++++ SOURCE DATA ++++

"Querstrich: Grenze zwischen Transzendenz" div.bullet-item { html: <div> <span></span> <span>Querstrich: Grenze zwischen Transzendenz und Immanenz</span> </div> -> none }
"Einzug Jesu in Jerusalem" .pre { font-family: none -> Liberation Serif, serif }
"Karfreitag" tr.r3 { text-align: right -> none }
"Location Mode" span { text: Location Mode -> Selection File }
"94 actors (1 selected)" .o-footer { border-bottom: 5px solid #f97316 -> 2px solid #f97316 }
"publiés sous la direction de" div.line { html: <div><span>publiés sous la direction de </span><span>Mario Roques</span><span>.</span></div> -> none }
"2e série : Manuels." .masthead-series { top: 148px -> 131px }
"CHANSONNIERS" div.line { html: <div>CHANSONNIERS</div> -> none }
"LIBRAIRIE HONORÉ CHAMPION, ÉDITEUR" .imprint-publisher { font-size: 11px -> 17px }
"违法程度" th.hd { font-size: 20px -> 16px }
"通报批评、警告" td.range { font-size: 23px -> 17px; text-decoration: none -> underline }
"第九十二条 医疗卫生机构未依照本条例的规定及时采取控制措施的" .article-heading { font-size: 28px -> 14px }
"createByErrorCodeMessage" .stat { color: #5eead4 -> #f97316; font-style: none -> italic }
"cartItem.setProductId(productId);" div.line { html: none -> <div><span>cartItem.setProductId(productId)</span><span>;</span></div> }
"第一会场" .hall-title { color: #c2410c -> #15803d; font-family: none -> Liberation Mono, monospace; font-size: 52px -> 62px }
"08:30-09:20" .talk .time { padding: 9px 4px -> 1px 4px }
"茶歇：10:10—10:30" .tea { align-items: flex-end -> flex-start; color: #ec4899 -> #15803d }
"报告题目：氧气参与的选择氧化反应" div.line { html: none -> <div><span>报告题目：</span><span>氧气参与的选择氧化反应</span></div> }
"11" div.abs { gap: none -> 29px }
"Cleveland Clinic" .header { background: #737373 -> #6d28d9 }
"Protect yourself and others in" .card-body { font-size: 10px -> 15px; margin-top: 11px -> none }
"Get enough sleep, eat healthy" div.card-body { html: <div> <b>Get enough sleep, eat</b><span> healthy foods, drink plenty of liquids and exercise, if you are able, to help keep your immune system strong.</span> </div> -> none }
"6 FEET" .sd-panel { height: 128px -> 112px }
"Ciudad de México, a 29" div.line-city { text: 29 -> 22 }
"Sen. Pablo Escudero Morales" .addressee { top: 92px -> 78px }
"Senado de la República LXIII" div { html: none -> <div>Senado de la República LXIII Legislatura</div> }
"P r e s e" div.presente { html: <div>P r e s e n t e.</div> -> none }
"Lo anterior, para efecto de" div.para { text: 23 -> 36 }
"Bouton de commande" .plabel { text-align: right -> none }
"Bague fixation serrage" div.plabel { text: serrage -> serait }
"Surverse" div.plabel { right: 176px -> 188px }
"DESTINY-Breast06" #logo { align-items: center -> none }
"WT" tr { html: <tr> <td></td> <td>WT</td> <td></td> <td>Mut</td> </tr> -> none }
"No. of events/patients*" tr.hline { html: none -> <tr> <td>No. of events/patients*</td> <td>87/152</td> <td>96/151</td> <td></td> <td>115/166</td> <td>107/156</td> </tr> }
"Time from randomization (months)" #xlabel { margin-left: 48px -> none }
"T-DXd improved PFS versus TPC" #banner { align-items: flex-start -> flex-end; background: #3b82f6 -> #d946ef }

++++

# [HOW TO COMPLETE THIS TASK]
The entries above hold a line with "align-items: center ->" and a later line with "margin-left: 48px ->". Write out exactly those lines and all lines between, nothing more.

# [EXPECTED OUTPUT]
"DESTINY-Breast06" #logo { align-items: center -> none }
"WT" tr { html: <tr> <td></td> <td>WT</td> <td></td> <td>Mut</td> </tr> -> none }
"No. of events/patients*" tr.hline { html: none -> <tr> <td>No. of events/patients*</td> <td>87/152</td> <td>96/151</td> <td></td> <td>115/166</td> <td>107/156</td> </tr> }
"Time from randomization (months)" #xlabel { margin-left: 48px -> none }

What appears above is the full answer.